Almost every software developer could say a few words about MongoDB. We could say scalability and replication out of the box, easy for clustering... and yes, this is true but to achieve that point there are many things to do!
I have spent a few weeks researching, learning and developing a set of tools to handle all MongoDB technologies and make it ready for real production so...
For a last few weeks my company is running mongo cluster based on over than 10 servers with more than 2 independent replicas and still grows. This is basically first technology we use which is built with concept of “distributed computing” in mind. As this kind of technology is sometimes difficult for administration we had to invest a lot of time for experiments to make sure this is secure for our production. A lot of work has been done in case of automation, orchestration, testing and reporting. We have large set of tools based on puppet, pulsar (sorry private repo), bipbip and cloud services like Copperegg and MMS for cluster backup and restore.
Our cluster is based on few roles: routers (mongos), shards/replicas (mongod), config servers (mongod) and MMS agents. For easy modeling and scaling we introduced Hiera based description for cluster and member roles (example). Each member of cluster is controlled by puppet which contains built in mongodb logic in case of replicasets and shards. Please have a look on very reach set of tests prepared for MongoDB Puppet Module.

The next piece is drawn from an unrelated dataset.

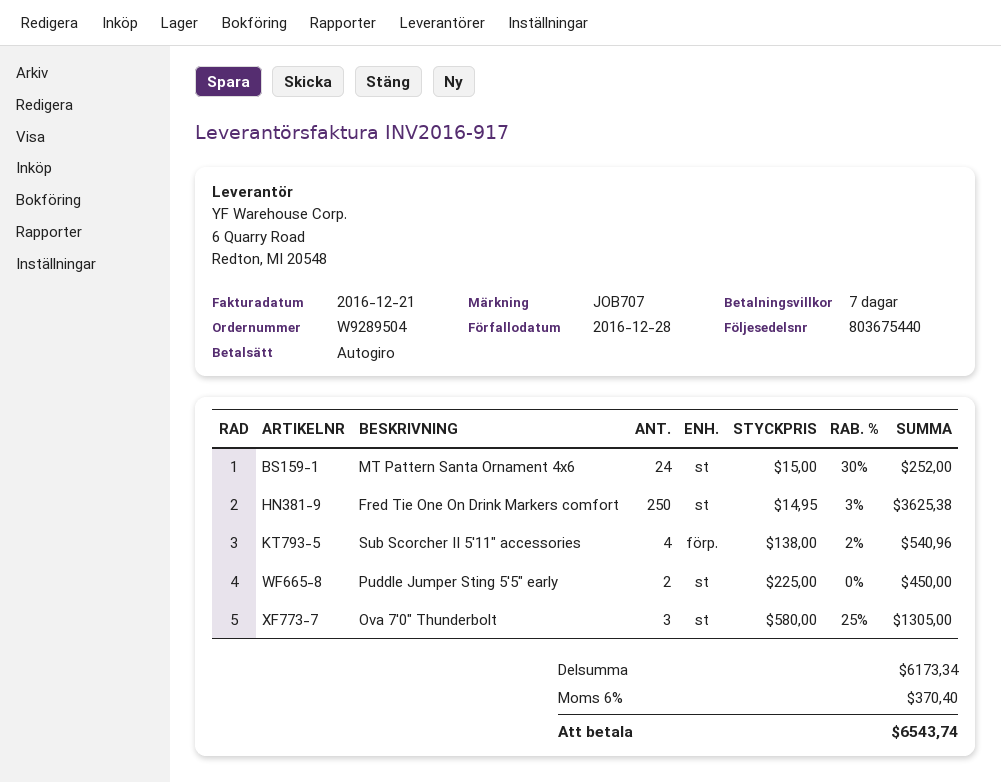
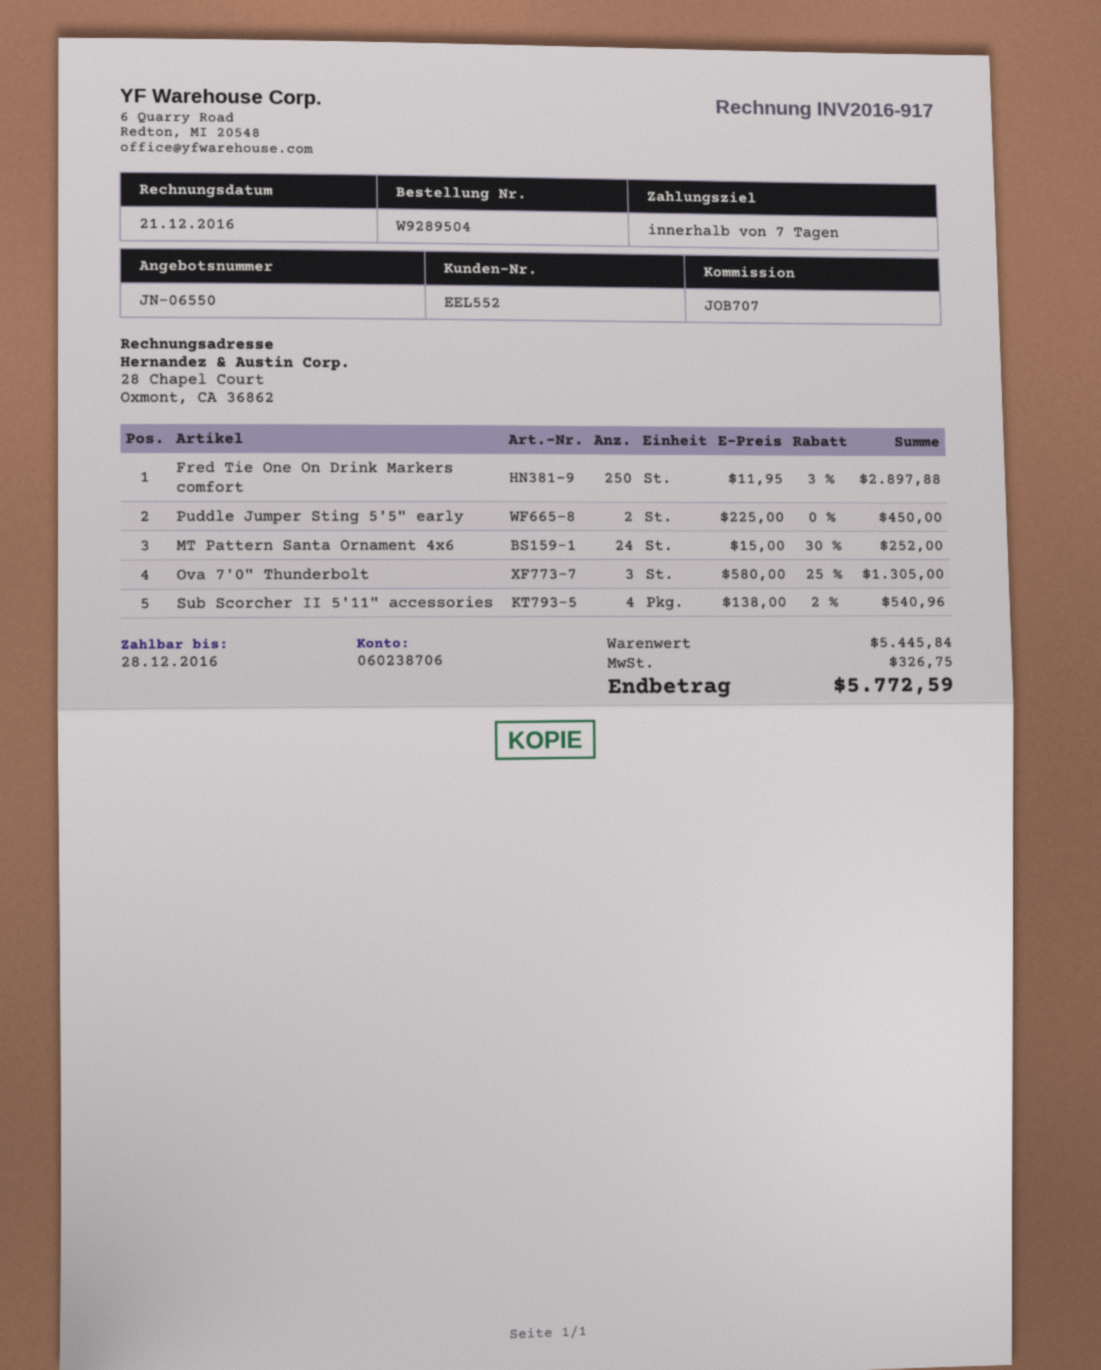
Fred Tie One On Drink Markers comfort: 250 x 14.95 - 3% = 3625.38 -> 250 x 11.95 - 3% = 2897.88
subtotal: 6173.34 -> 5445.84
tax: 370.40 -> 326.75
total: 6543.74 -> 5772.59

The Pulsar tool which was previously used for many applications deployment in many environments was extended to orchestrate MongoDB cluster. So far it works very well for us. Basic implemented tasks list can be found here. Unfortunately full set of tasks is private now (hope will be public soon as well). There is built it simple logic for testing global health of cluster with output useful for e.g. monit or tools like pulsar-rest-api (in development, ETA end of 2014) which will be able to notify sysadmin team over hubot and hipchat or e.g. pager-duty!